Music and Dance: Sharing the Tradition: The Irish love of music traveled with the Irish as they sought a better life far from their shores. The mass emigration in the mid 19th century saw traditional music and dance carried to Britain and the US.

In time, some of these forms were adapted and became part of popular entertainment on the American stage. The early 20th century arrival of sound recordings, radio and movies brought Irish talent to even bigger audiences. The Irish fiddle helped contribute to the growth of bluegrass music. Irish step dancing is now taught as far away as Israel and China of all places! I never had a clue that step dancing joined with African American moves to become tap dance, did you?



Irish music had a considerable influence in the development of music in the US because the music skills they and others brought combined with existing forms to create American folk music. Fiddle players with their repertoire of dance tunes made the biggest impression. The transition from the fiddle neck to the finger board of the banjo wasn't difficult for a musician to make and this allowed many fiddlers to adapt to the banjo when it gained in popularity. Those two instruments became particularly associated with the new American music known as Appalachian and 'old time music' which laid the foundations for Country and Western.

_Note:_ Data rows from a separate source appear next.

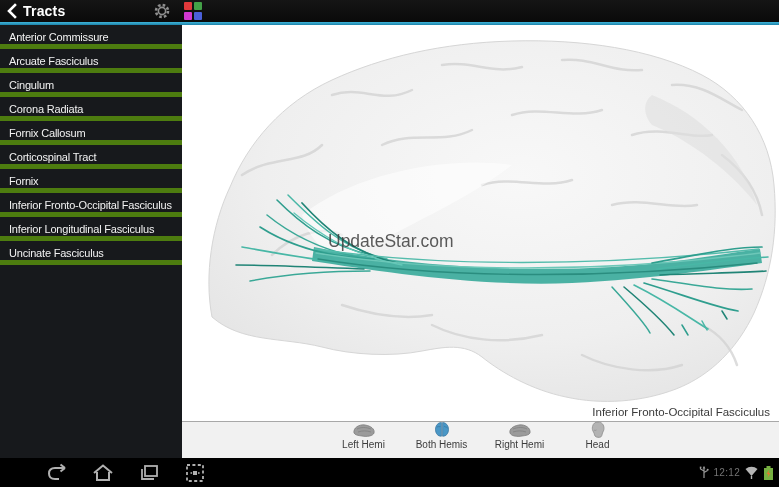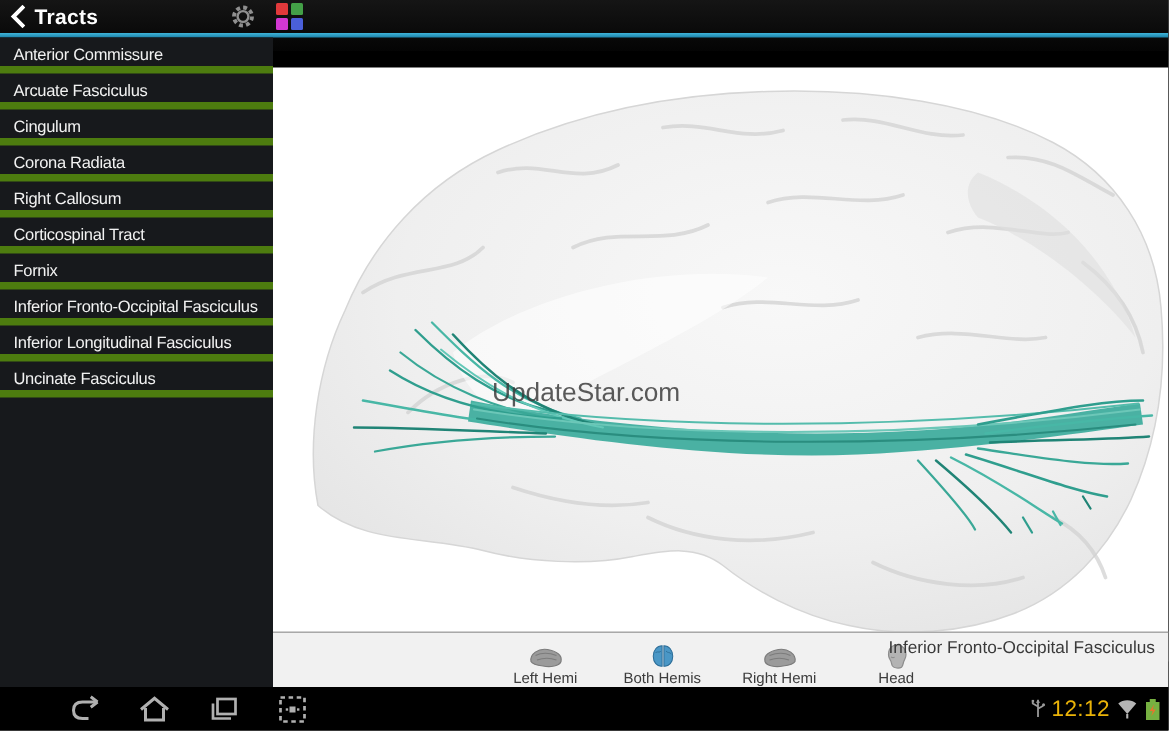"Right Callosum" div.side-item { text: Right -> Fornix }
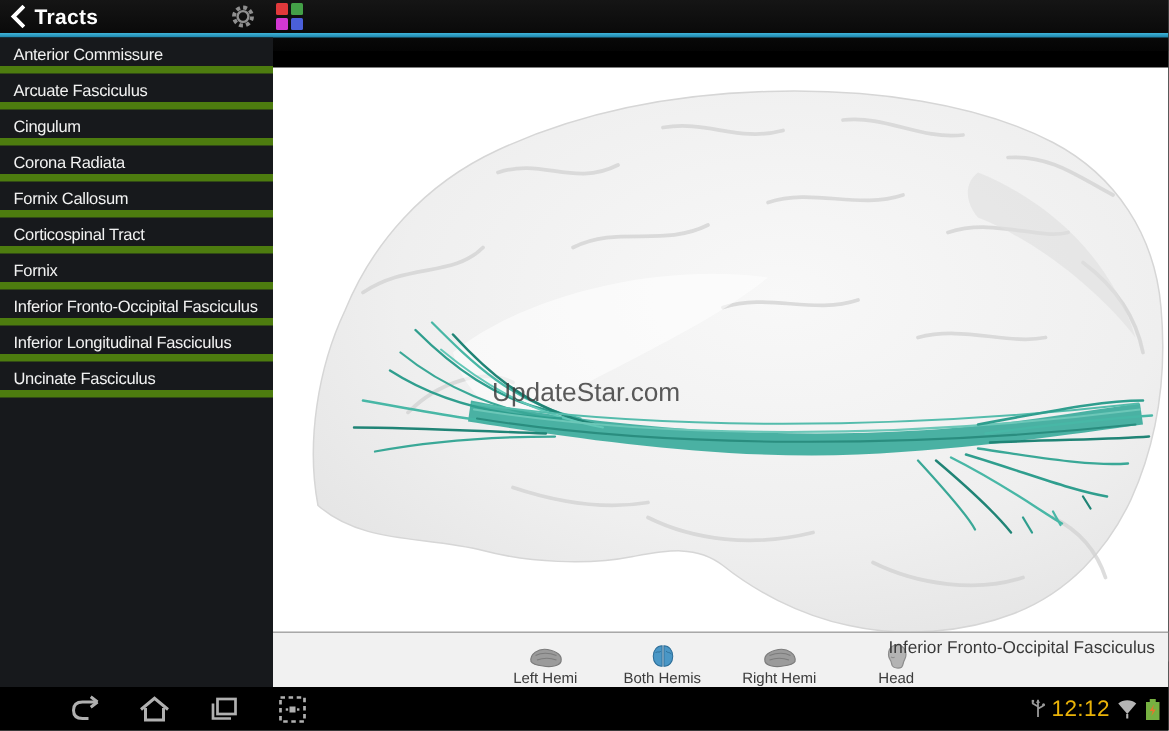"UpdateStar.com" .viewport { margin-top: 20px -> none }
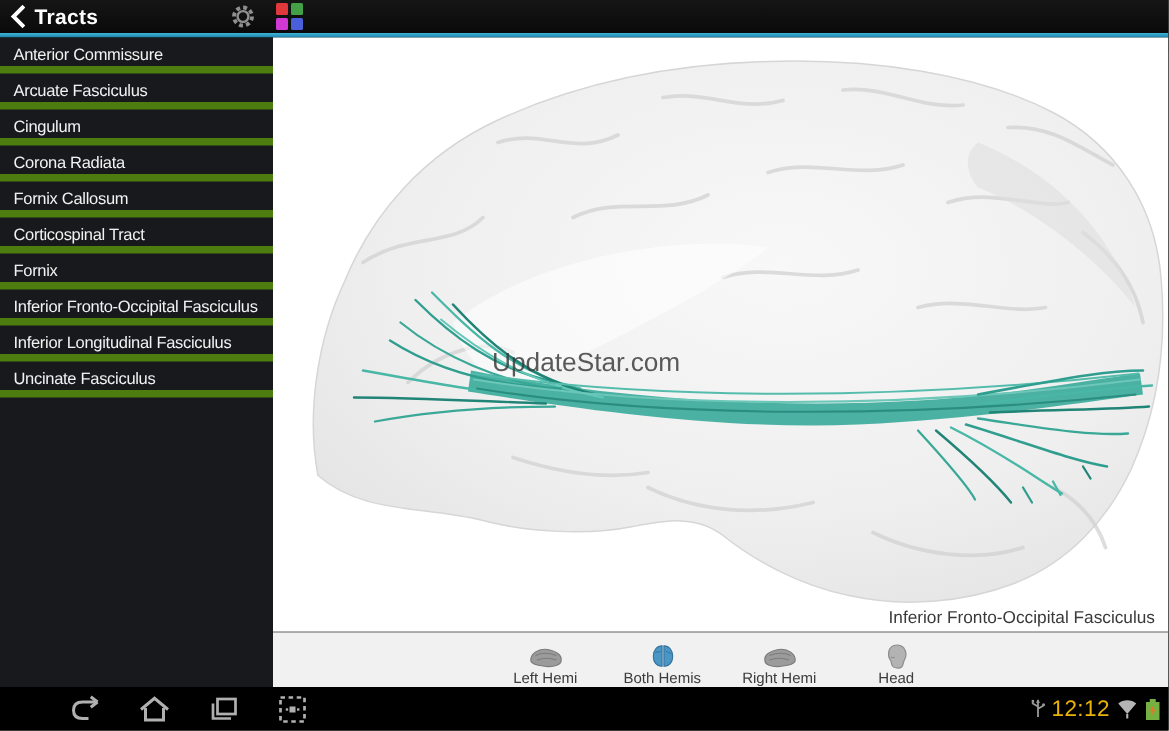"Left Hemi" .toolbar { align-items: flex-end -> flex-start }
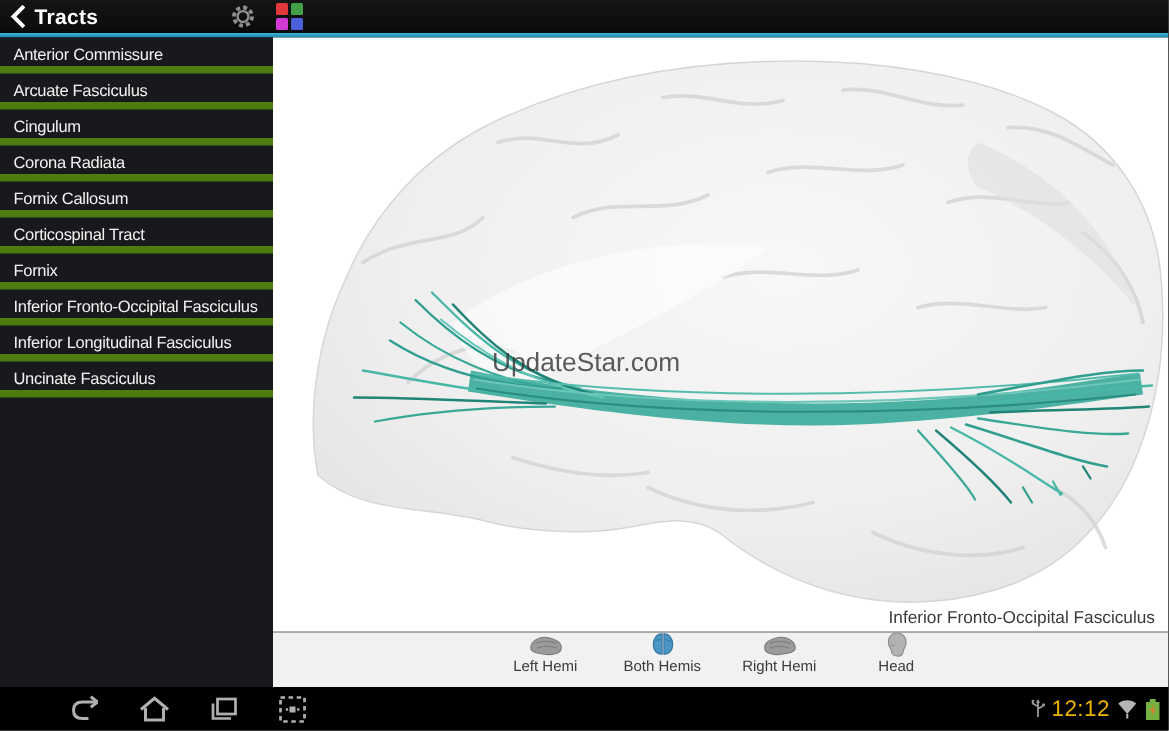"12:12" .clock { color: #eab308 -> #737373; font-size: 15px -> 10px }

Many performers with no Irish heritage have been influenced by Irish songs. Versions of Irish tunes have been recorded by Johnny Cash, Louis Armstrong, and Bob Dylan. During the mid 1990s, the Irish dance show Riverdance developed modern forms of Irish dance and music for global audiences. Both the leading female and male dancing parts, played by Jean Butler and Michael Flatley, were American born.



Did you know that three members of The Beatles, John, Paul and George, were all of Irish descent?! I know Steven and I will learn lots more Beatles' trivia when we take the Magical Mystery Bus tour while we detour through Liverpool for a few hours in a month's time. 


Eating and Drinking: Soda bread with salt butter is one of the main tastes of home for many emigrants. In our almost ten days here on the island, the only 'brown bread' we've seen so far at our B&Bs has been soda bread, not the whole wheat bread we're used to at home.


For many Americans, the quintessential Irish meal is corned beef and cabbage traditionally eaten on St. Patrick's Day. Few know that the dish is almost unheard of back in the old country, though! One thing we have seen on Irish menus is bacon and cabbage - no thanks! 

If you travel anywhere, you're sure to see an Irish pub somewhere as they're all over the world. They're considered an unofficial embassy which give people who aren't Irish a taste of Ireland and a fond memory of the country of those who are! Here's a good trivia bit for all you trivia buffs: O'Neill's is the most common pub name with more than 3,000 Irish pubs worldwide! Guinness beer, Steven's newest favorite beverage, is made right here in Ireland, of course. Just yesterday, we toured Jameson's distillery, the biggest selling whisky in the world, and sampled some of its products, too. What a tough time we're having, huh! More on Jameson's in a later post!

At the end of our tour through Ireland's many triumphs and tragedies, it was a hoot watching how hundreds of landmarks worldwide light up in green to celebrate the small island, its diaspora and heritage. What great kudos to the country's tourism board!



We were really lucky seeing the Christ the Redeemer statue in Rio but never lit up in green!



My three older brothers were born in Sydney, Nova Scotia, but I thought that was Scottish territory, not Irish!


 Shanghai if only at its Disneyland Castle!



I took a special delight in seeing these celebrations as Steven and I met on St. Patrick's Day in a small fishing village in Mexico way back in 1981 when he was on vacation from Denver and I was on vacation from Ottawa!


Next post: The Kilmainham Gaol and Irish nationalism. 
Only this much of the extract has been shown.